E-commerce is booming, but it has become increasingly clear over the years that the companies able to capitalize on this trend – and contribute to this growth – are those able to grasp the right technology to navigate the world. ‘space. Today, Salsify, one of the startups developing e-commerce solutions for this purpose, announces a hefty $200 million funding round, a sum that speaks to both market demand and its success. nowadays.
“It’s been very busy,” CEO and co-founder Jason Purcell told TechCrunch in an interview. “What catalyzed us in the first place was the idea that multi-channel commerce would become important, and over the last couple of years Covid has made that trend very clear. We have doubled in size. »

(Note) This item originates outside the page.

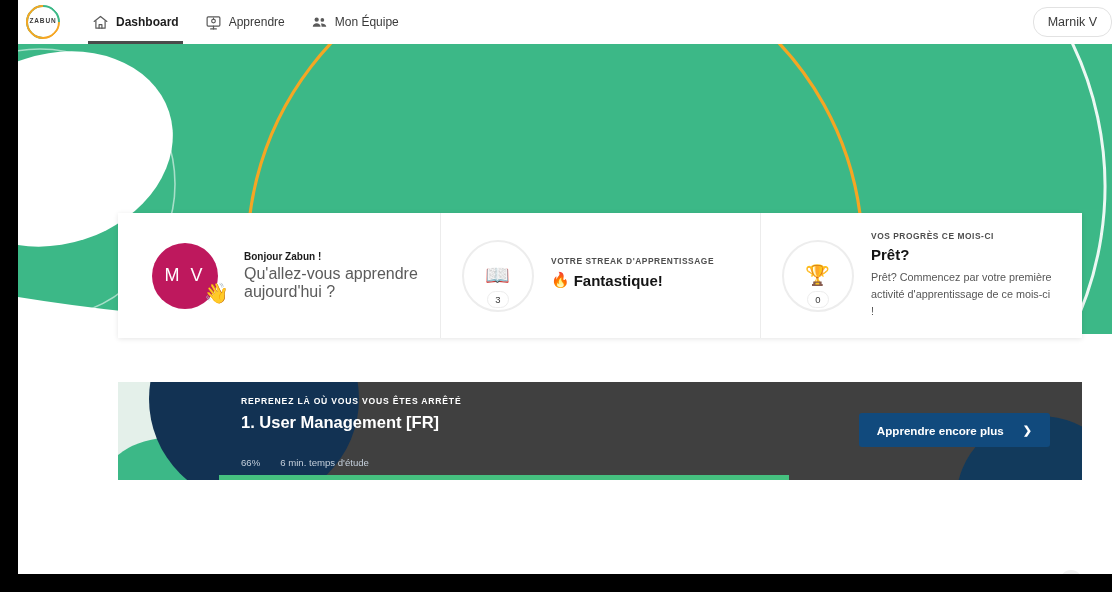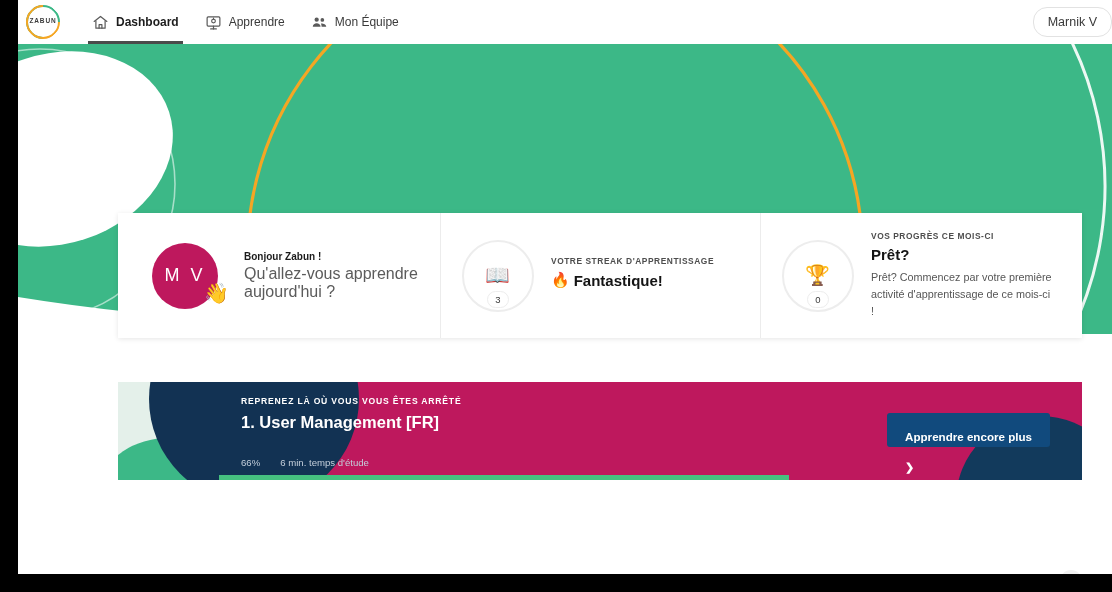"REPRENEZ LÀ OÙ VOUS VOUS" .banner { background: #be185d -> #404040 }
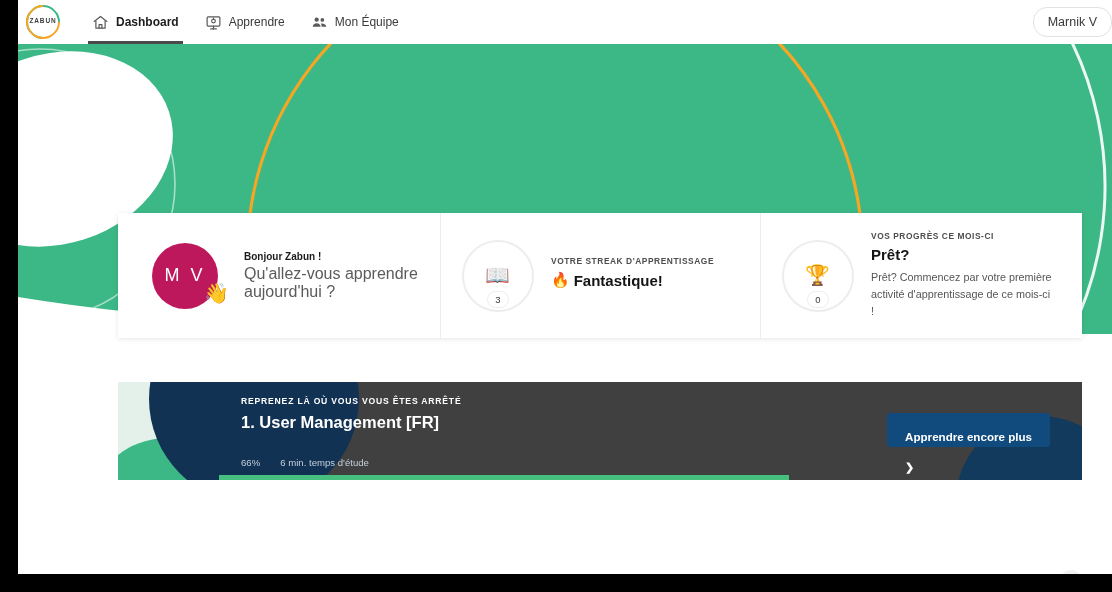"Apprendre encore plus" .banner-cta { align-items: flex-start -> center; flex-direction: column -> none }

Salsify’s platform is for retailers, brands and the various partners they work with to leverage centralized inventory and product information, data that can in turn be used to power more unified experiences everywhere. where these products are sold. (Her favorite term to describe this is “digital shelf,” a point of reference, I think, for the many companies she works with and their massive traditional companies selling CPG products on physical shelves.)
In 2021, ARR grew to $110 million and the company now has 1,200 customers, up from 800 when I last spoke with them in 2020. The list includes huge names like Coca-Cola, Libbey, KraftHeinz , Columbia and Mars.
It’s Series F, and it values salsify (named after the widely-spread wildflower) at $2 billion. That’s a notable jump since the company didn’t disclose a number when it raised its Series E round of $155 million in 2020 (PitchBook puts it at $805 million, however, and before that at $308 million). dollars in 2018). This latest round is led by TPG, with participation from Permira’s Growth Opportunities Fund, Neuberger Berman Funds and the Cap Table Coalition. He has now raised over $450 million.
In a very active venture capital market for e-commerce technology – earlier today, another startup, Moot in the UK, which is developing technology to help brands manage cross-platform commerce – Shapes – announced $18 million in funding; last week, another company in a similar space, Productsup, announced $70 million in funding – this round and valuation makes Salsify one of the biggest contenders in this space.
And it’s probably one that’s catching the eye of even bigger companies considering consolidation, although for now Salsify is focused on being the consolidator itself. Last year, US-based Salsify (headquartered in Boston) acquired SKUvantage and Alkemics respectively to expand into Australia and France.
“Big brands want to operate at scale and that allows us to go into new geographies,” Purcell said. It also has operations in Portugal and the UK. Some of the funding will be used, Purcell said, to continue to enter more markets.
The challenge that Salsify faces is a pretty big one that has only gotten worse with the growth of e-commerce. From the basics of retail such as inventory management to payments and logistics, the operation of e-commerce is still too fragmented and complex. On the other side, the savviest companies are using technology that gives them an edge in handling it all, Amazon being perhaps the brightest example.
There have been dozens, probably hundreds, of tech companies founded on the concept of arming the non-Amazons of this world with tools that help them better compete and leverage Amazon. Salsify’s approach has been to approach the problem as “experience management” (which it abbreviates as XM and attaches to each of its various product lines), and to look at it holistically, in terms of how it applies not only to brands but also to retailers and the various businesses that work in this complex supply chain, all of which need information to do their job, but also can potentially provide critical information (e.g. on inventory) to improve the operation of the wider process.
This broader integration platform and functionality is also something that shows how well big brands have realized they need to work in the modern age – gone are the days when their relationships with traditional vendors and physical sales channels are sufficiently competitive with new emerging D2C competitors who are leveraging new platforms like social media apps and influencers to connect with new consumers.
This is also why investors flocked to the company. Purcell called this latest round “opportunistic”, as the company still had capital from its last round in the bank, but had been approached by investors wanting to work with the company.
“As consumer behavior increasingly shifts towards digital and omnichannel, there has been an evolution in how brands think about their technology strategy and how they evolve their technology stack,” said Arun Agarwal, MD at TPG, in a statement. “Thanks to its integrated platform, Salsify optimizes the shopping experience for brands, retailers, and distributors, powers consumer interactions, and enables consistency, simplicity, and agility. TPG has a long history of supporting leading SaaS companies, and we look forward to partnering with Jason and his team to drive Salsifygrowth and market leadership.